[PATCH 2.6.34-rc3] A nonintrusive SMI sniffer for x86 (resend)

From: Joe Korty
Date: Tue Apr 06 2010 - 16:53:16 EST


[PATCH 2.6.34-rc3] A nonintrusive SMI sniffer for x86.

[ resend -- first send failed due to sendmail config problems ]

This sniffer is designed to have near-zero impact on the normal running of
a system. It ties into the polling version of idle and into the interrupt
subsystem (principally irq_enter()). In idle it uses periodic readings
of the TSC to detect unexplained time gaps. It is assumed that all such
gaps are due to either a normal system interrupt, an NMI, or an SMI.

The sniffer marks all occurances of normal system interrupts and NMI with a
new 'irq happened' flag.
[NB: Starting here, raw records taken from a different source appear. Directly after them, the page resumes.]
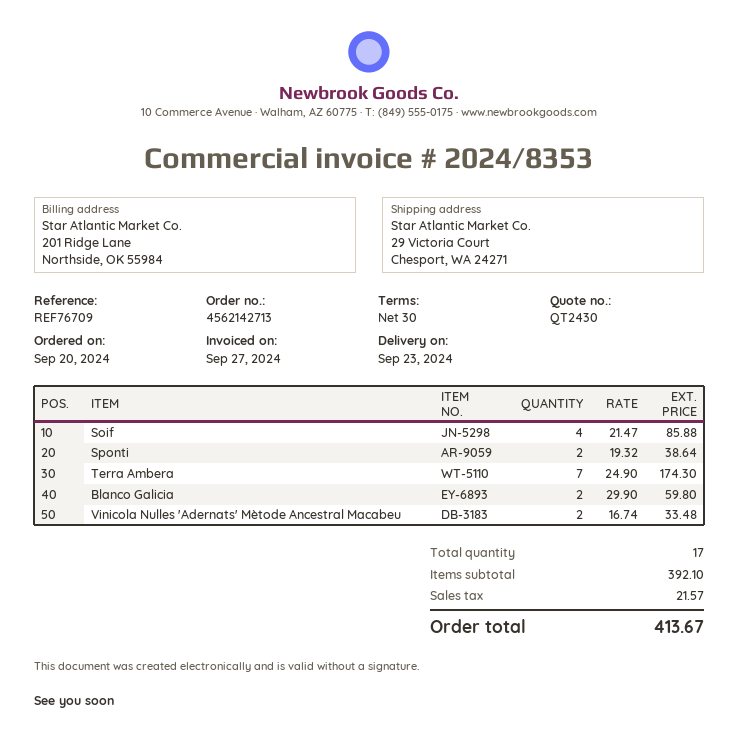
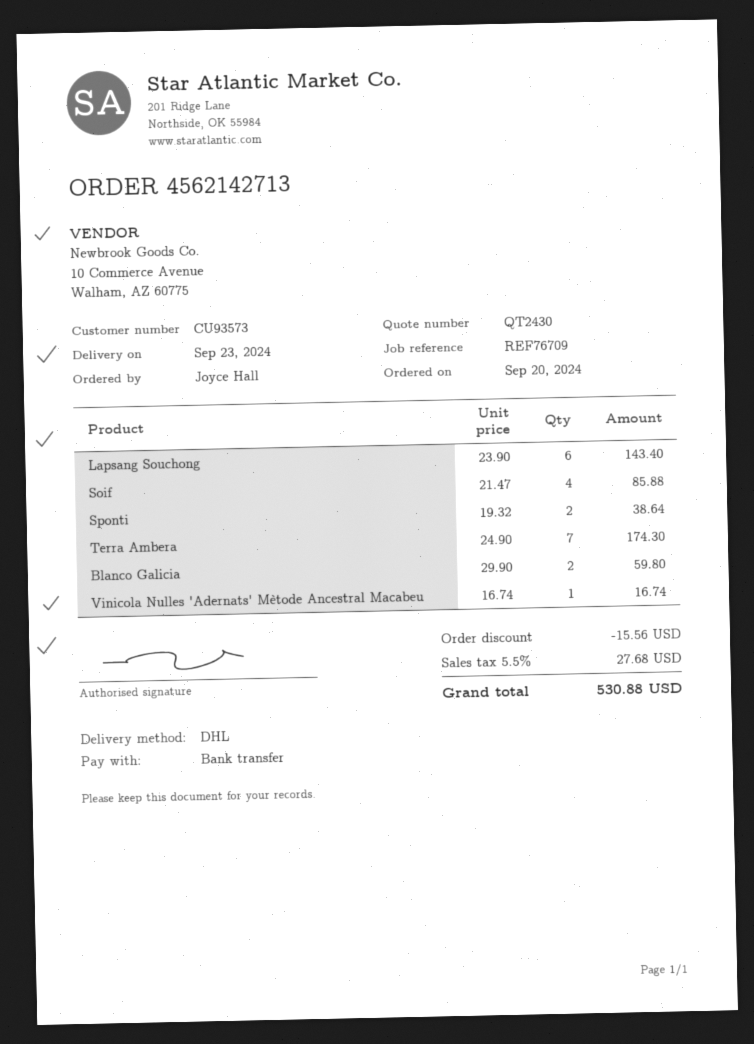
Vinicola Nulles 'Adernats' Mètode Ancestral Macabeu: 2 x 16.74 = 33.48 -> 1 x 16.74 = 16.74
Lapsang Souchong: none -> 6 x 23.90 = 143.40
discount: none -> 15.56
tax: 21.57 -> 27.68
total: 413.67 -> 530.88

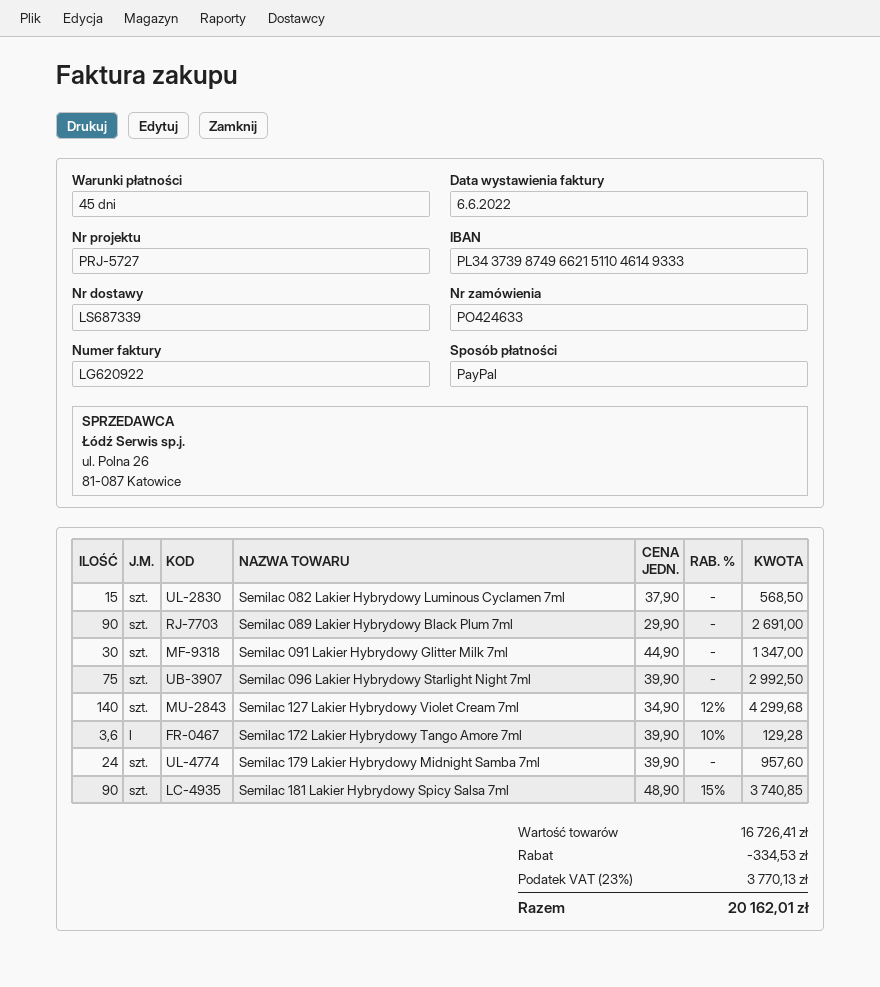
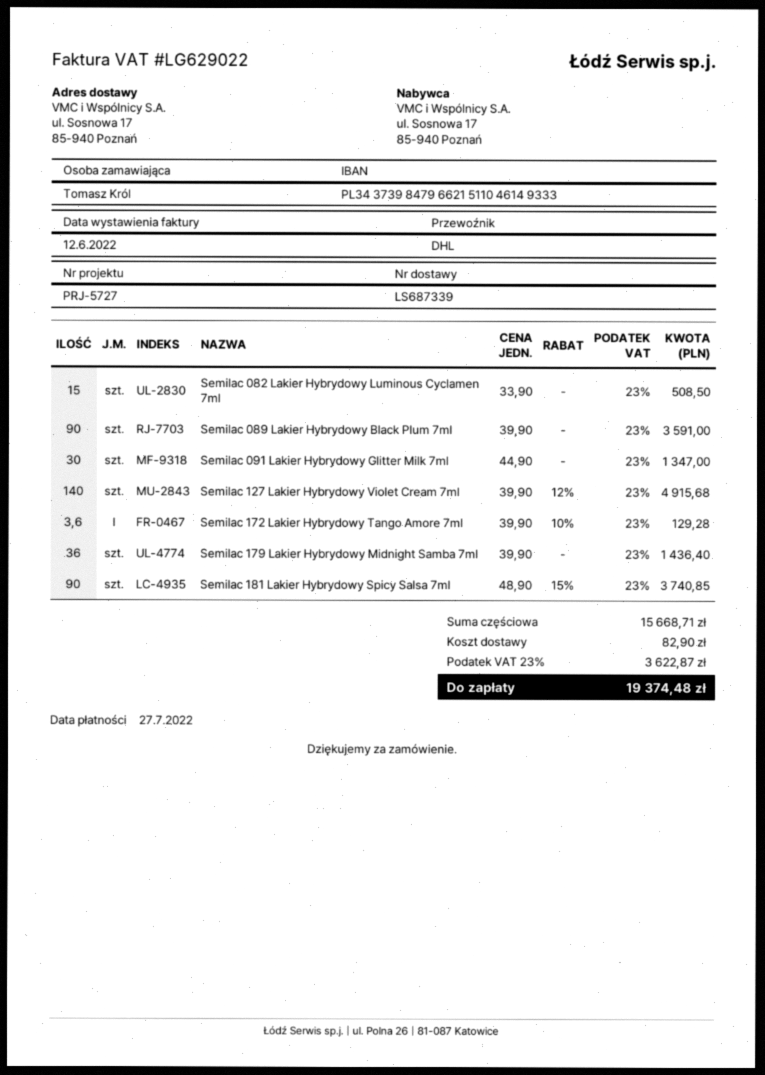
invoice number: LG620922 -> LG629022
invoice date: 2022-06-06 -> 2022-06-12
bank account: PL34373987496621511046149333 -> PL34373984796621511046149333
Semilac 082 Lakier Hybrydowy Luminous Cyclamen 7ml: 15 x 37.90 = 568.50 -> 15 x 33.90 = 508.50
Semilac 089 Lakier Hybrydowy Black Plum 7ml: 90 x 29.90 = 2691.00 -> 90 x 39.90 = 3591.00
Semilac 096 Lakier Hybrydowy Starlight Night 7ml: 75 x 39.90 = 2992.50 -> none
Semilac 127 Lakier Hybrydowy Violet Cream 7ml: 140 x 34.90 - 12% = 4299.68 -> 140 x 39.90 - 12% = 4915.68
Semilac 179 Lakier Hybrydowy Midnight Samba 7ml: 24 x 39.90 = 957.60 -> 36 x 39.90 = 1436.40
subtotal: 16726.41 -> 15668.71
discount: 334.53 -> none
shipping: none -> 82.90
tax: 23% = 3770.13 -> 23% = 3622.87
total: 20162.01 -> 19374.48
Thus, any time gap detected in idle during which
the 'irq happened' flag has _not_ been set can be assumed to be due to an SMI.

The results are displayed in a new pair of /proc/interrupts lines. Here is
an example run, courtesy of John Blackwood, who has a system known to suffer
latency problems.

# grep SMI /proc/interrupts
CPU0 CPU1 CPU2 CPU3
SMI: 1 1 0 1 system management interrupts while idle
DSMI: 1096 1096 0 1096 duration of most recent SMI, in usecs

Note that the SMI struck most (presumably all) of the CPUs. This is
expected since motherboards often tie together their CPUs' SMI pins.
The fact the cpu 2 did not register an SMI merely means it was off doing
real work when the SMI struck.

The smi sniffer is not 'on' until compiled in (CONFIG_DEBUG_SMI_SNIFFER=y)
and enabled (poll=smi on the boot command line, or after boot, echo 1
>/proc/sys/kernel/smi_sniffer_enable). More details may be found in
Documentation/x86/smi-sniffer.txt

[Developed and tested on 2.6.31 then forward-ported to 2.6.34-rc3]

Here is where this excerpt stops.